=== EXERCISE INPUT ===

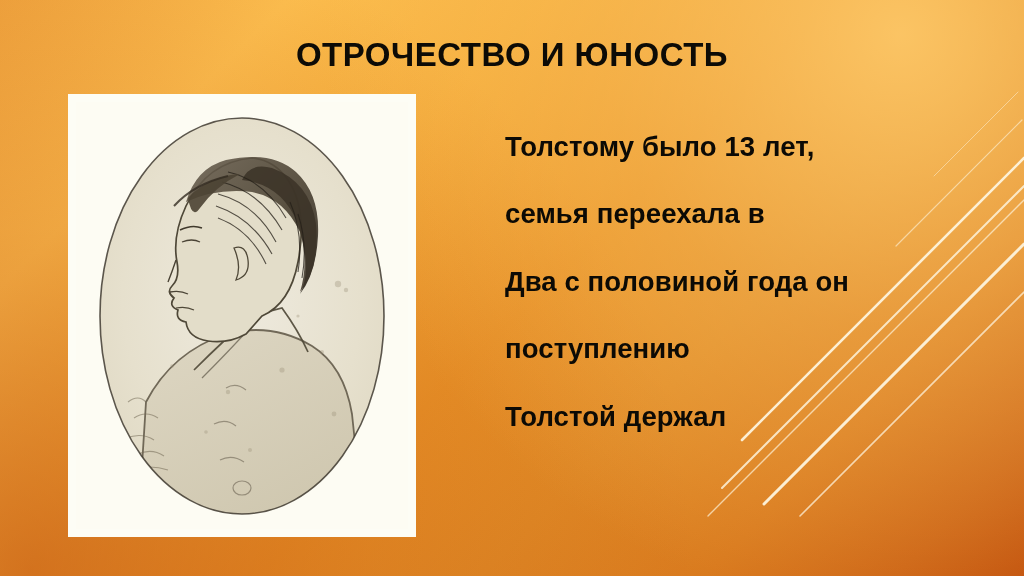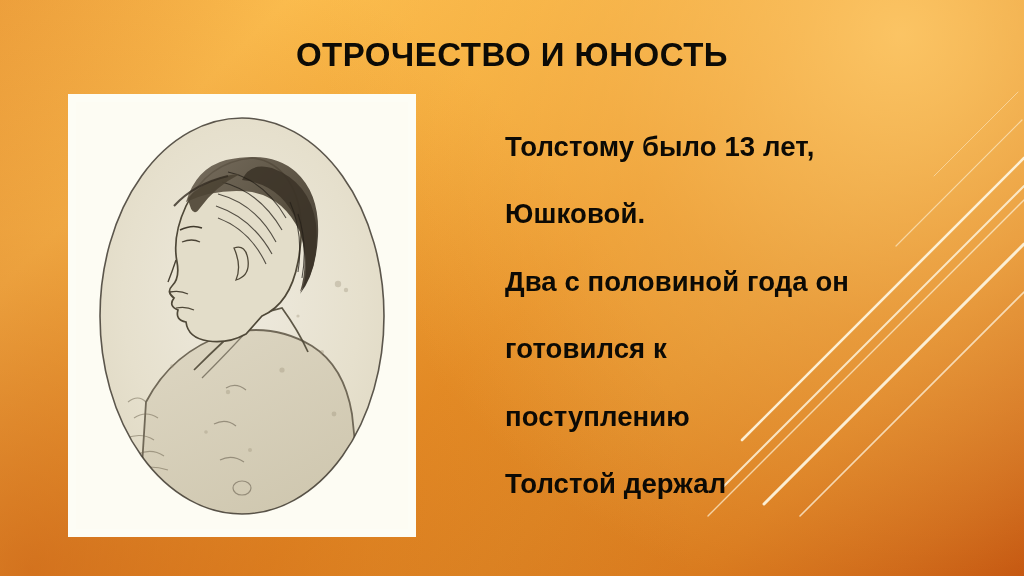--- a/index.html
+++ b/index.html
@@ -221,6 +221,7 @@
 
   <div id="body-text">
     <span class="ln">Толстому было 13 лет,</span>
+    <span class="ln">семья переехала в</span>
     <span class="ln">Юшковой.</span>
     <span class="ln">Два с половиной года он</span>
     <span class="ln">готовился к</span>

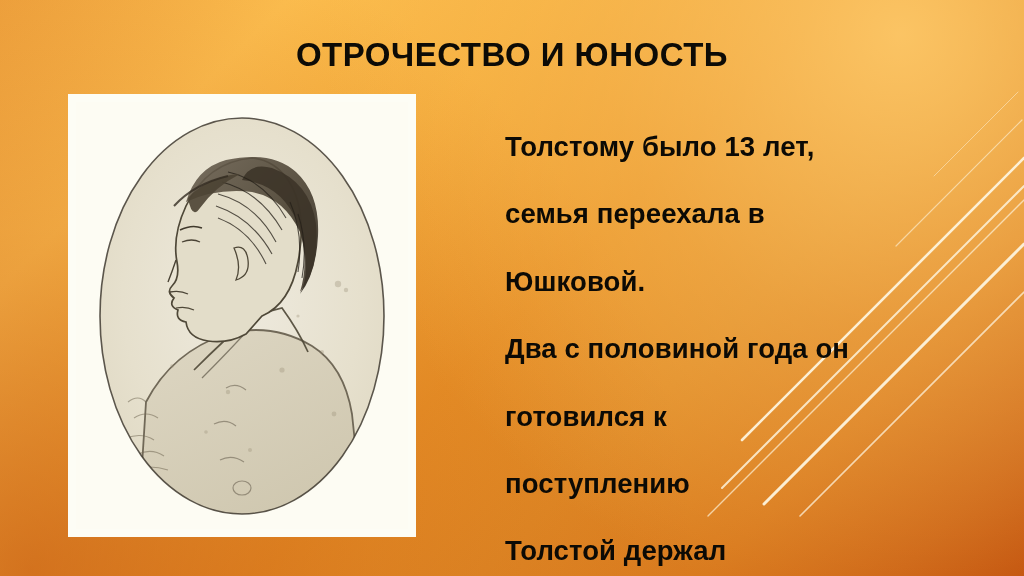--- a/index.html
+++ b/index.html
@@ -222,7 +222,6 @@
   <div id="body-text">
     <span class="ln">Толстому было 13 лет,</span>
     <span class="ln">семья переехала в</span>
-    <span class="ln">Юшковой.</span>
     <span class="ln">Два с половиной года он</span>
     <span class="ln">готовился к</span>
     <span class="ln">поступлению</span>

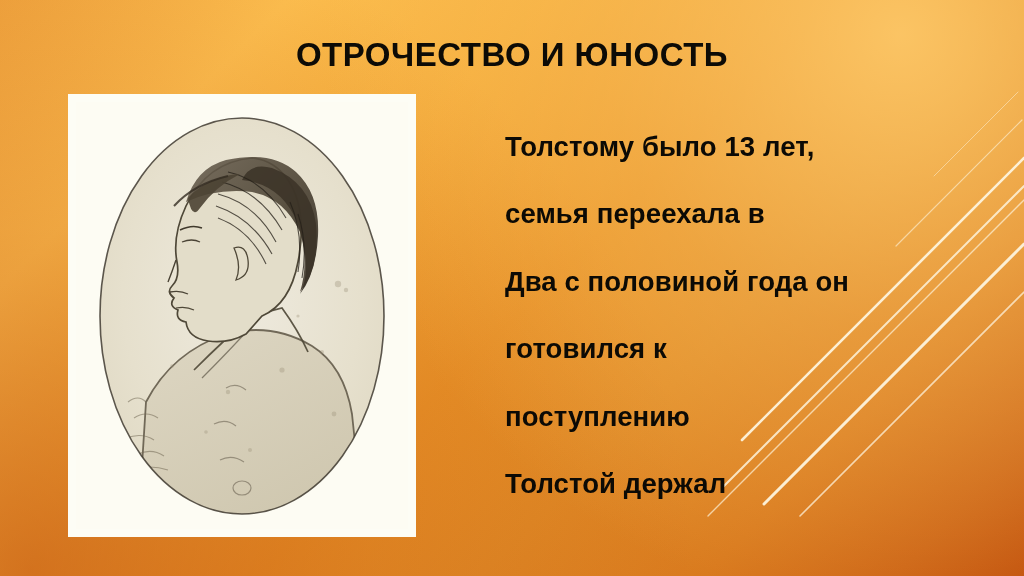--- a/index.html
+++ b/index.html
@@ -223,7 +223,6 @@
     <span class="ln">Толстому было 13 лет,</span>
     <span class="ln">семья переехала в</span>
     <span class="ln">Два с половиной года он</span>
-    <span class="ln">готовился к</span>
     <span class="ln">поступлению</span>
     <span class="ln">Толстой держал</span>
   </div>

===

WHAT THE TASK REQUIRES: Count how many lines above hold the word "Юшковой", then reply with that number alone.

OUTPUT OF THE TASK: 2